Cellular uptake and biodistribution of CSIR

Given the critical role of intracellular uptake in tumor eradication, we employed CLSM to investigate the cellular internalization of CSIR in K7M2 tumor cells. Cellswere incubated with either “free Cu²⁺+SRF + IR780” (a mixture of unbound components) or CSIR. Hoechst 33,342 fluorescent stain (blue) was used to visualize cell nuclei, while IR780 emitted red fluorescence. As depicted in Figure S7a, K7M2 cells treated with CSIR exhibited a significantly stronger red fluorescence intensity than those treated with “free Cu²⁺+SRF + IR780” or PBS alone. This observation suggests a higher degree of cellular uptake for CSIR. These findings were further corroborated by flow cytometry analysis (Figure S7b).
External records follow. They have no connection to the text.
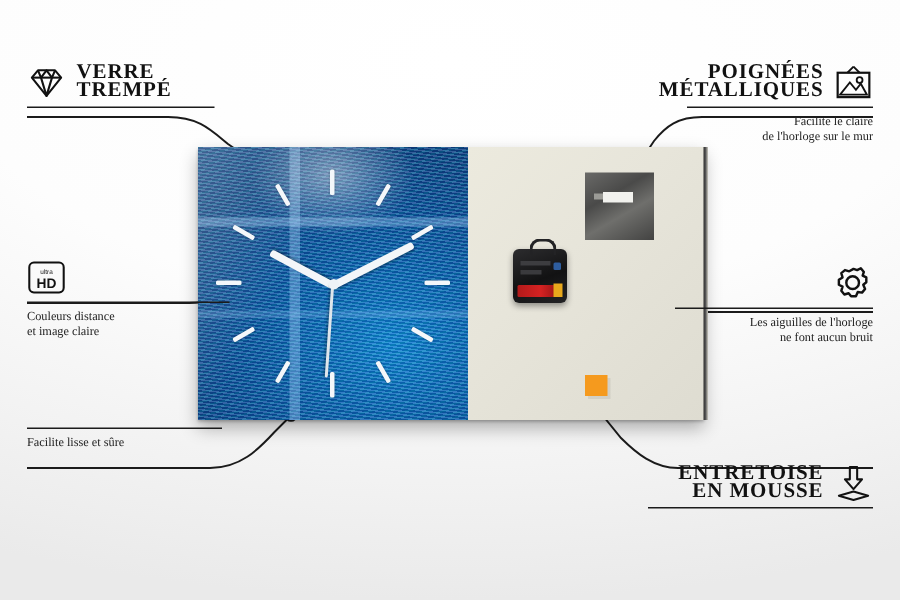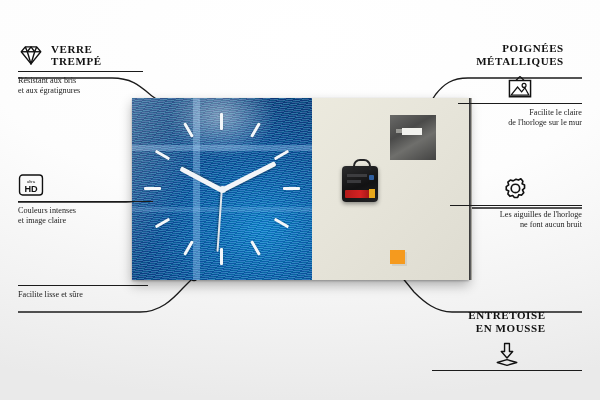--- a/index.html
+++ b/index.html
@@ -22,7 +22,7 @@
   .feat.right .head{justify-content:flex-end;flex-direction:column;}
   .title{
     font-family:"Liberation Serif",serif;
-    font-weight:700;font-size:11px;line-height:12.5px;
+    font-weight:700;font-size:14px;line-height:12.5px;
     letter-spacing:.6px;color:#111;text-transform:uppercase;
     white-space:pre-line;
   }

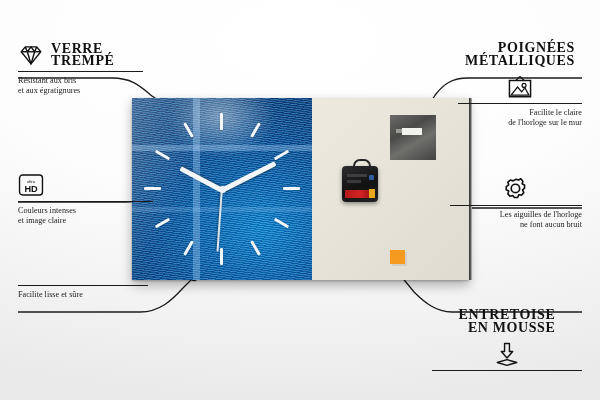--- a/index.html
+++ b/index.html
@@ -19,7 +19,7 @@
   
   .feat{position:absolute;}
   .feat .head{display:flex;align-items:center;gap:7px;}
-  .feat.right .head{justify-content:flex-end;flex-direction:column;}
+  .feat.right .head{justify-content:flex-end;}
   .title{
     font-family:"Liberation Serif",serif;
     font-weight:700;font-size:14px;line-height:12.5px;

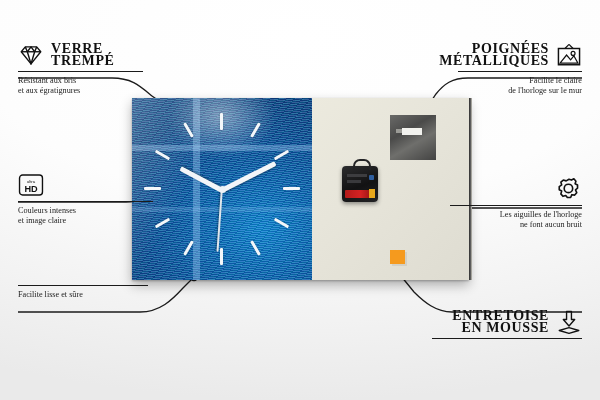--- a/index.html
+++ b/index.html
@@ -174,8 +174,6 @@
 TREMPÉ</div>
     </div>
     <div class="rule"></div>
-    <div class="sub">Résistant aux bris
-et aux égratignures</div>
   </div>
 
   <div class="feat left" style="left:18px;top:172px;width:135px;">

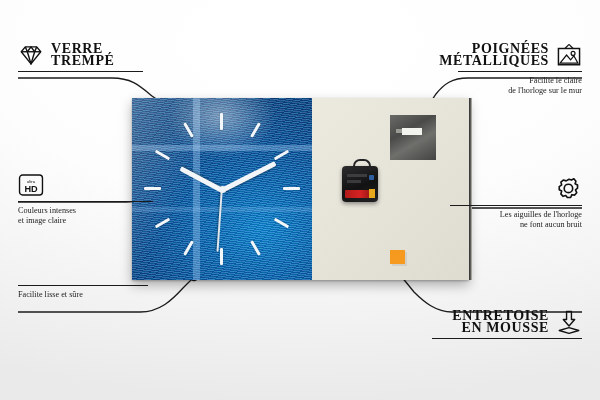--- a/index.html
+++ b/index.html
@@ -185,7 +185,7 @@
       </svg>
     </div>
     <div class="rule"></div>
-    <div class="sub">Couleurs intenses
+    <div class="sub">Couleurs distance
 et image claire</div>
   </div>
Figure 2a further demonstrates a time-dependent increase in red fluorescence intensity, indicating a gradual accumulation of CSIR within the cells over time (0 to 12 h). Notably, the CSIR group displayed a markedly stronger red fluorescence signal than the free drug group (“free Cu²⁺+SRF + IR780”). This observation confirms the effective uptake of CSIR by K7M2 cells. Flow cytometry analysis (Fig. 2b and c) further validated these findings, supporting the feasibility and potential of CSIR for in vivo applications.

Fig. 2
figure 2

Cellular Uptake and Biodistribution of CSIR (a) CLSM, (b) FCM, and (c) MFI analysis of red florescence in K7M2 cells after incubated with “PBS”, “Cu2++SRF + IR780” and “CSIR” for 12 h, respectively. Scale bar: 10 μm. (d) In vivo biodistribution of free “Cu2++SRF + IR780” and “CSIR” in tumor-bearing nude mice within 48 h. (e) The fluorescence intensity of the fluorescently labeled CSIR changes over time. (f) Fluorescence imaging of the major organs and the tumors 48 h after injection of free “Cu2++SRF + IR780” and “CSIR”. (g) A comparison of the fluorescent intensities. (h) Thermal imaging at different times and (i) Temperature variation curves at the tumor sites. Data (c, e, g, i) are presented as the mean value ± SD, n = 3. One-way ANOVA was applied for statistical analysis in “c”, followed by Tukey’s multiple comparisons test, and student’s t-test (two-tailed) were conducted for statistical analysis in “e”, “g”, and “i” (*P < 0.05, **P < 0.01, ***P < 0.001 and****P < 0.0001)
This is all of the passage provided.